Non‐linear dynamic behaviour modelling for broadband power amplifiers based on deep convolution generative adversarial networks
Author(s) -
Su Rina,
Liu Taijun,
Ye Yan,
Xu Gaoming
Publication year - 2021
Publication title -
electronics letters
Language(s) - English
Resource type - Journals
SCImago Journal Rank - 0.375
H-Index - 146
eISSN - 1350-911X
pISSN - 0013-5194
DOI - 10.1049/ell2.12107
Subject(s) - predistortion , amplifier , convolution (computer science) , electronic engineering , computer science , bandwidth (computing) , deconvolution , broadband , power (physics) , algorithm , mathematics , artificial neural network , artificial intelligence , telecommunications , engineering , physics , quantum mechanics
This letter presents a non‐linear dynamic behaviour model for characterising the broadband power amplifiers (PAs) by using deep convolution generative adversarial networks (DCGAN). The DCGAN structure is based on the convolution neural network model and combines the generative adversarial networks to improve its linearisation ability of the digital predistortion.
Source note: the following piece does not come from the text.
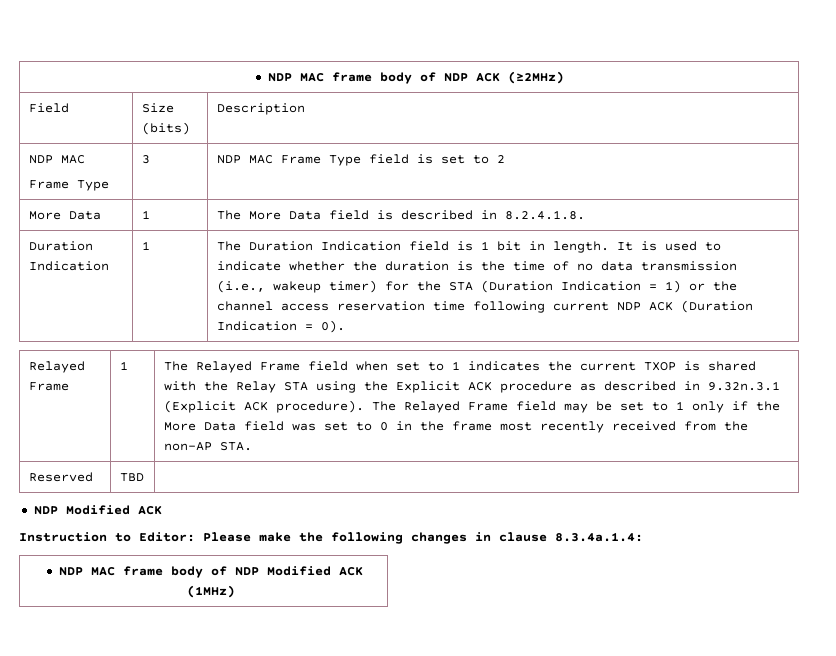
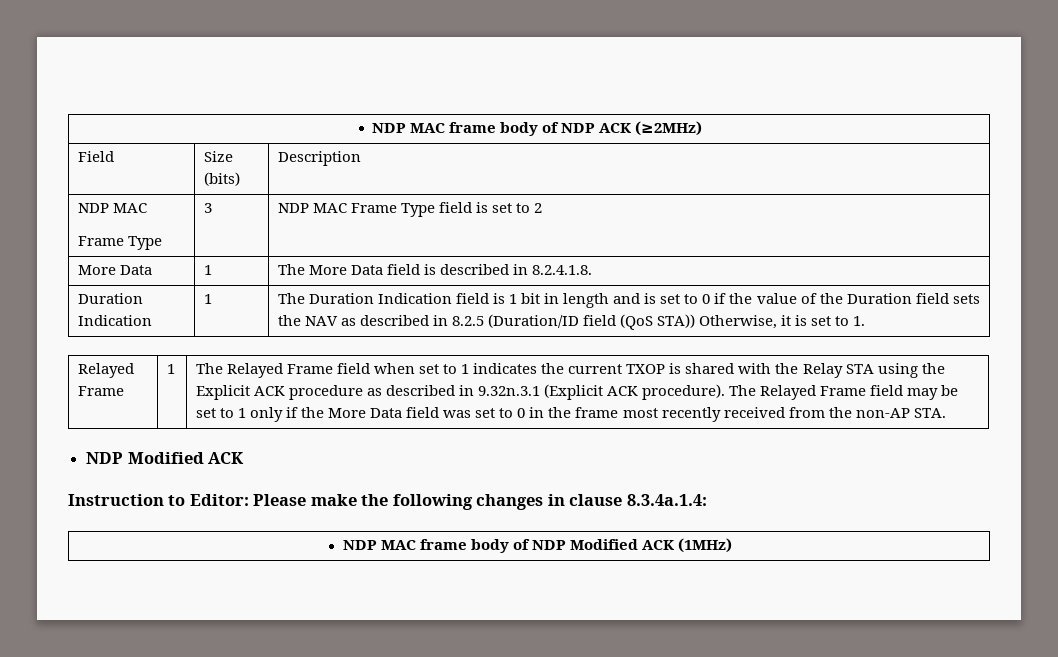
- The Duration Indication field is 1 bit in length. It is used to indicate whether the duration is the time of no data transmission (i.e., wakeup timer) for the STA (Duration Indication = 1) or the channel access reservation time following current NDP ACK (Duration Indication = 0).
+ The Duration Indication field is 1 bit in length and is set to 0 if the value of the Duration field sets the NAV as described in 8.2.5 (Duration/ID field (QoS STA)) Otherwise, it is set to 1.
- Reserved | TBD |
The DCGAN contains a generation model and a discriminant model. It imports convolution with steps and deconvolution into the structure, respectively, which makes the accuracy of the power amplifier non‐linear model to improve further. For verification, a 5G NR test signal with 100 MHz bandwidth is employed for testing a Doherty RF‐PA that operates at 1800 MHz. The experimental results illustrate that the normalised mean square error value is at least 12 dB higher than the traditional models, and the out‐of‐band suppression of the DCGAN predistorter can be up to 15 dB better than other models.